Extract/Parse String?

tuyet.ctn · Jul 6, 2005

How do I extract "treeframe1120266500902" from this String class
and stored it in a variable to be used later?

irb(main):205:0> puts c

<FRAMESET border=0 frameSpacing=0 rows=26,* frameBorder=0
onload=onLoad(); cols=

* onunload=onUnload()><FRAME border=0 name=sidebar_header marginWidth=0
marginHe

ight=0
src="/araneae/PortfolioAdmin/Sidebar/showSidebarFiltersB?&filterId=0&

amp;showHelp=true&common.sessionId=sGCq3td6d5iQGx94yZ9DxA99"
frameBorder=0 n

oResize scrolling=no><FRAME border=0 name=treeframe1120266500902
marginWidth=4 m

arginHeight=0 src="/include/frameReady.html" frameBorder=0
noResize></FRAMESET>

irb(main):206:0> puts c.class

String

=> nil

Assaph Mehr · Jul 6, 2005

Use regular expressions
(http://www.ruby-doc.org/docs/ProgrammingRuby/html/intro.html#S5), then
#scan the string for something that matches. Eg. assuming the format is
always 'treeframe' followed by digits:

irb(main):038:0> c.scan /treeframe\d+/
=> ["treeframe1120266500902"]

You'll get an array with all the results. If you know you have only one
occurence you can use String#slice (or String#[]) to get the first
value:

irb(main):037:0> c[/treeframe\d+/]
=> "treeframe1120266500902"

HTH,
Assaph

Devin Mullins · Jul 6, 2005

How do I extract "treeframe1120266500902" from this String class
and stored it in a variable to be used later?

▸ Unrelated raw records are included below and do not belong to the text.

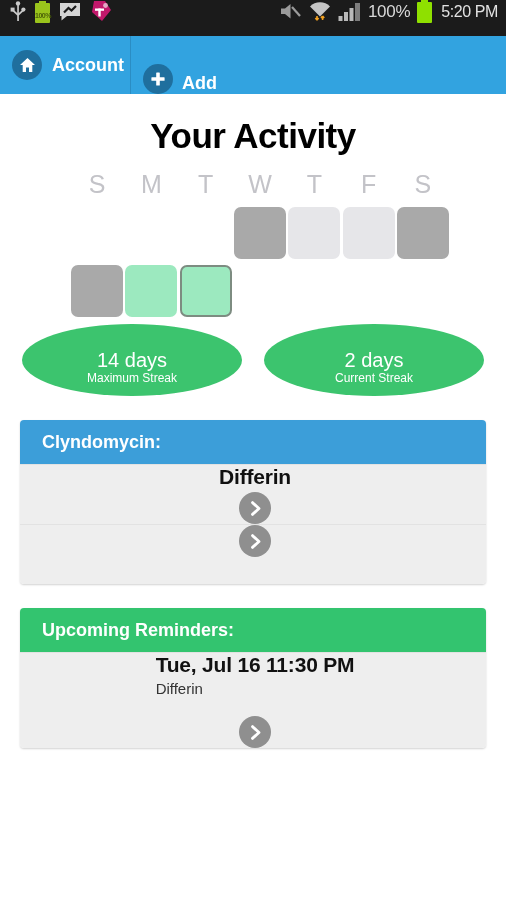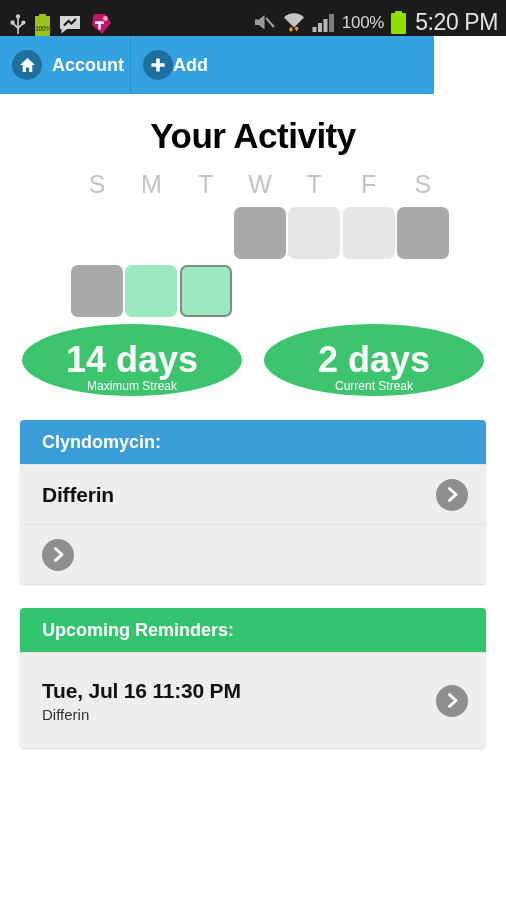--- a/index.html
+++ b/index.html
@@ -16,7 +16,7 @@
     position: absolute; top: 0; left: 0;
     width: 506px; height: 36px;
     background: #1b1b1b;
-    display: flex; align-items: flex-end;
+    display: flex; align-items: flex-start;
     padding: 0 8px 0 10px;
   }
   .sb-left { display: flex; align-items: center; gap: 9px; }

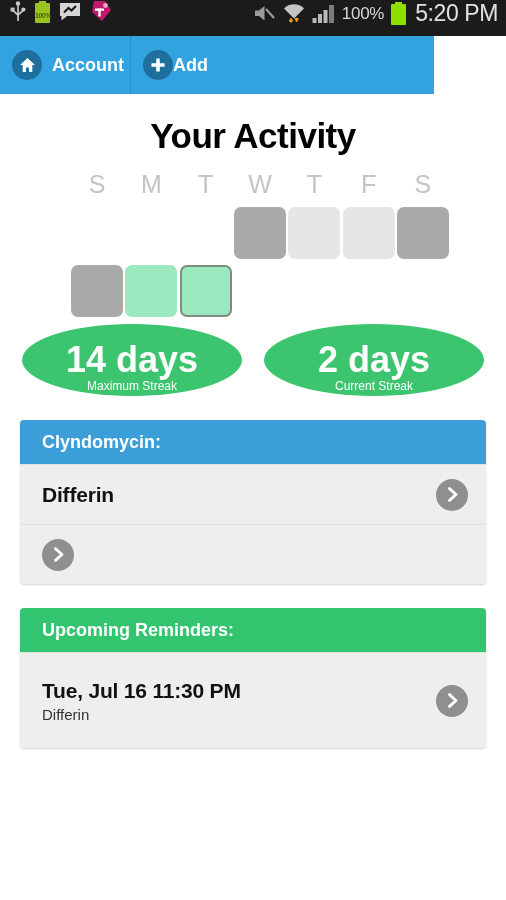--- a/index.html
+++ b/index.html
@@ -26,7 +26,7 @@
     color: #d8d8d8; font-size: 17px; letter-spacing: -0.3px;
   }
   .sb-time {
-    color: #e2e2e2; font-size: 23px; letter-spacing: -0.4px; margin-left: 2px;
+    color: #e2e2e2; font-size: 16px; letter-spacing: -0.4px; margin-left: 2px;
   }
   .batt-glyph { position: relative; width: 15px; height: 22px; }
   .batt-glyph .cap { position:absolute; left:4px; top:0; width:7px; height:3px; background:#9ac41c; }

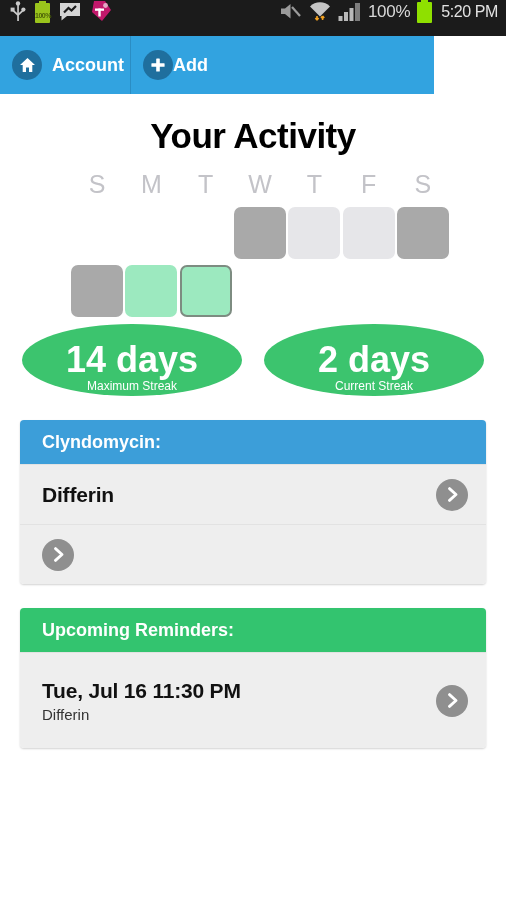--- a/index.html
+++ b/index.html
@@ -40,7 +40,7 @@
   
   .navbar {
     position: absolute; top: 36px; left: 0;
-    width: 434px; height: 58px;
+    width: 506px; height: 58px;
     background: #32a3e0;
     display: flex; align-items: stretch;
   }

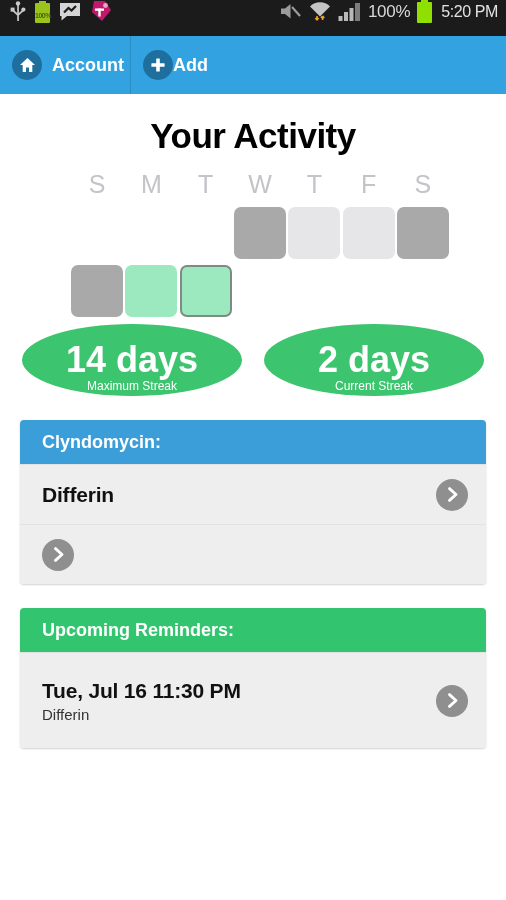--- a/index.html
+++ b/index.html
@@ -53,7 +53,7 @@
     border-right: 1px solid #2a8dc4;
   }
   .nav-right {
-    width: 91px; display: flex; align-items: center; padding-left: 12px;
+    width: 91px; display: flex; align-items: flex-end; gap: 9px; padding-left: 12px;
   }
   .nav-title { color: #ffffff; font-size: 25px; font-weight: bold; }
   .nav-label { color: #ffffff; font-size: 18px; font-weight: bold; }

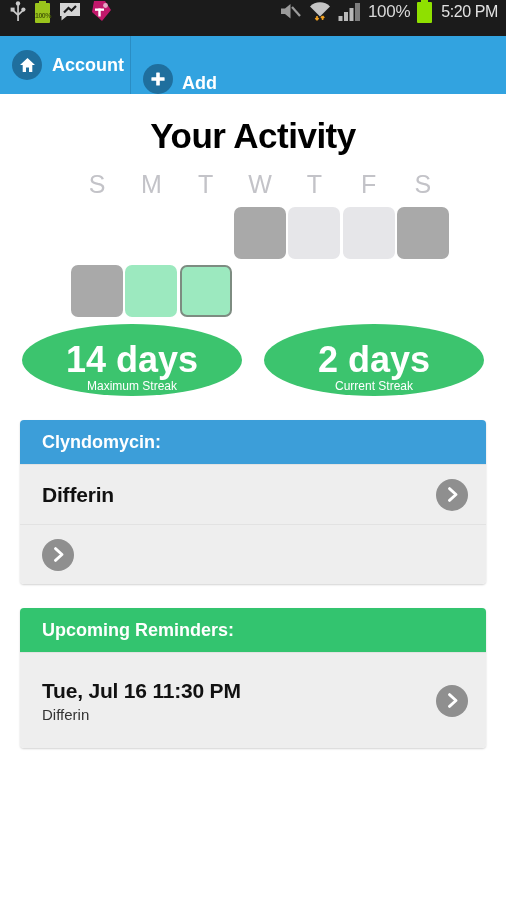--- a/index.html
+++ b/index.html
@@ -98,7 +98,7 @@
     background: #3cc46e; color: #ffffff;
     display: flex; flex-direction: column; align-items: center; justify-content: center;
   }
-  .streak-num { font-size: 36px; font-weight: bold; line-height: 1.05; margin-top: 15px; }
+  .streak-num { font-size: 20px; font-weight: normal; line-height: 1.05; margin-top: 15px; }
   .streak-lbl { font-size: 12px; line-height: 1.2; }
 
   

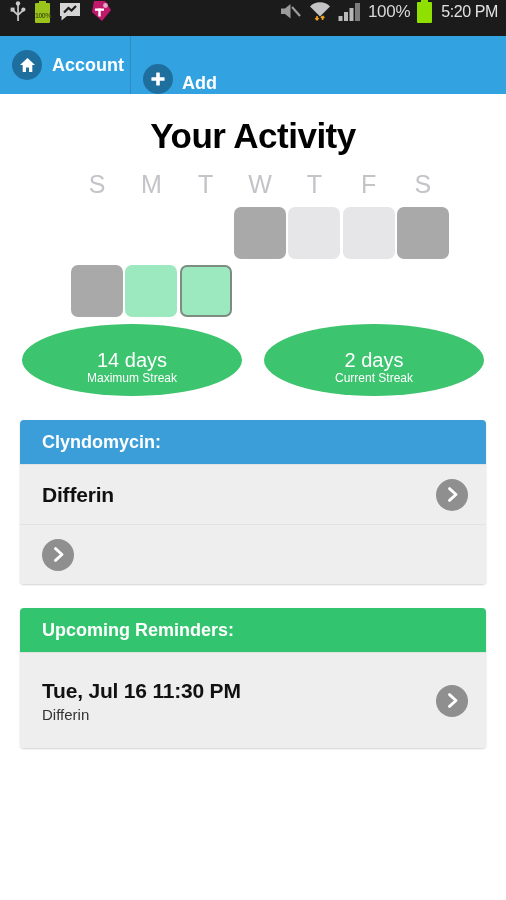--- a/index.html
+++ b/index.html
@@ -117,6 +117,7 @@
     background: #eeeeee; display: flex; align-items: center;
     padding: 0 18px 0 22px; min-height: 60px;
     border-top: 1px solid #e2e2e2;
+    flex-direction: column;
   }
   .card-row:first-of-type { border-top: none; }
   .row-text { flex: 1; }

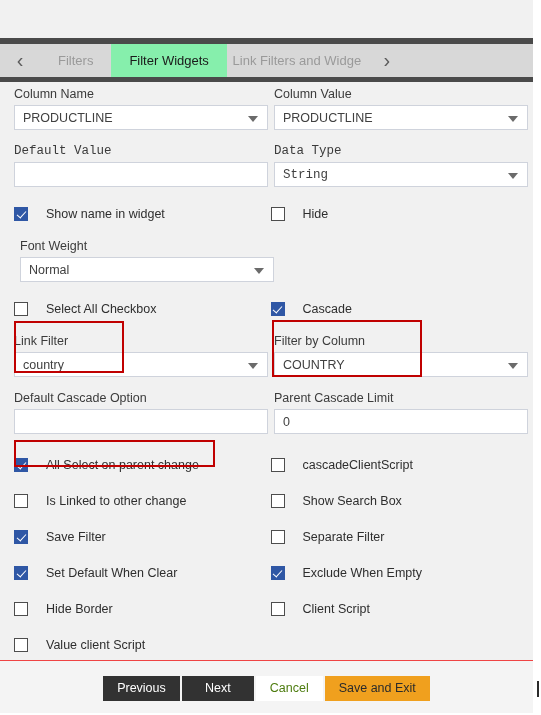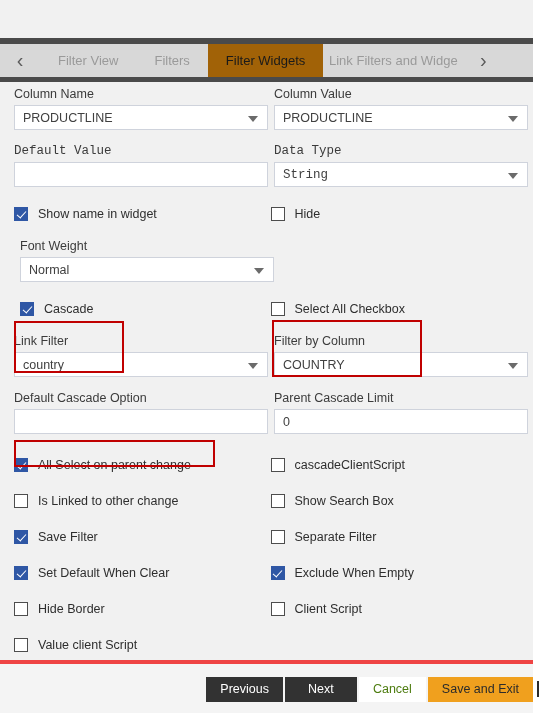--- a/index.html
+++ b/index.html
@@ -269,7 +269,6 @@
 
   <div class="tabbar">
     <div class="tab-arrow">‹</div>
-    <div class="tab">Filter View</div>
     <div class="tab">Filters</div>
     <div class="tab active">Filter Widgets</div>
     <div class="tab clipped">Link Filters and Widge</div>

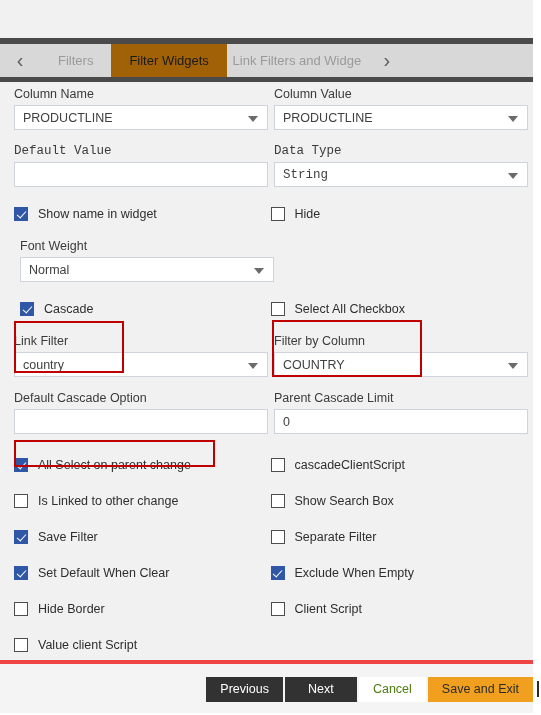--- a/index.html
+++ b/index.html
@@ -102,7 +102,7 @@
     cursor: pointer; user-select: none;
   }
   .tab.active {
-    background: #a16207;
+    background: #86efac;
     color: #1a1a1a;
     text-align: center;
   }

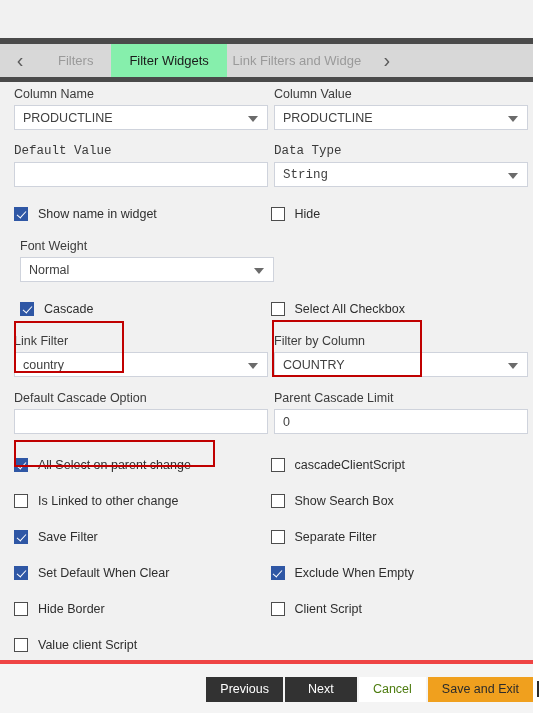--- a/index.html
+++ b/index.html
@@ -160,6 +160,7 @@
     display: flex;
     align-items: center;
     height: 24px;
+    gap: 8px;
   }
   .cb {
     width: 14px; height: 14px;

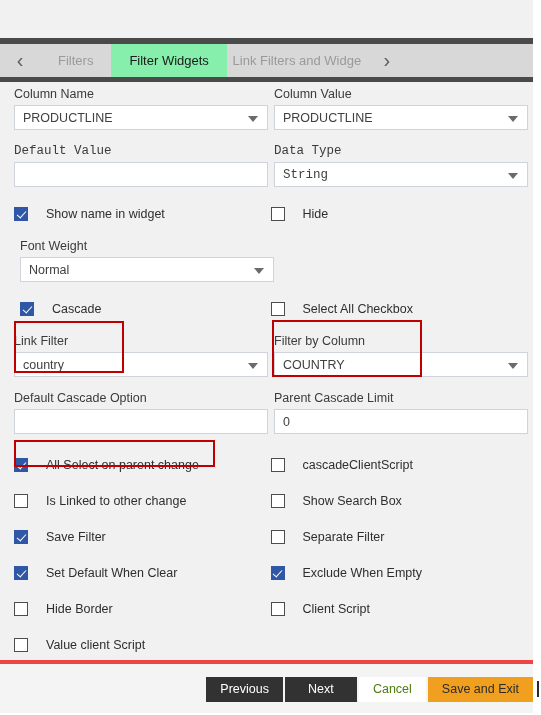--- a/index.html
+++ b/index.html
@@ -337,16 +337,16 @@
     </div>
 
     <div class="row" style="padding-top:15px;">
+      <div class="col">
+        <div class="cbrow">
+          <span class="cb"></span>
+          <span class="cblabel">Select All Checkbox</span>
+        </div>
+      </div>
       <div class="col right">
         <div class="cbrow">
           <span class="cb checked"></span>
           <span class="cblabel">Cascade</span>
-        </div>
-      </div>
-      <div class="col">
-        <div class="cbrow">
-          <span class="cb"></span>
-          <span class="cblabel">Select All Checkbox</span>
         </div>
       </div>
     </div>

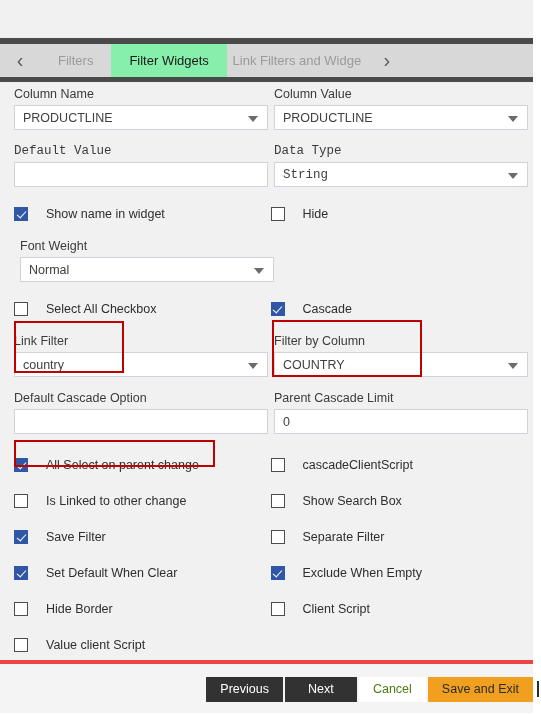--- a/index.html
+++ b/index.html
@@ -203,10 +203,10 @@
     left: 0; top: 660px;
     width: 533px; height: 55px;
     background: #f4f4f4;
-    border-top: 4px solid #ef4444;
+    border-top: 1px solid #ef4444;
     display: flex;
     align-items: center;
-    justify-content: flex-end;
+    justify-content: center;
   }
   .btn {
     height: 25px;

(Almost) Everything in Ruby is an Object, so what you're asking for is
another String object. "treeframe112..." is just a human-readable
representation of that object, and a variable is just a pointer to that
object.

Like Assaph said, you can use regexes to get such a String. ri
String#match or String#scan or StringScanner, for instance.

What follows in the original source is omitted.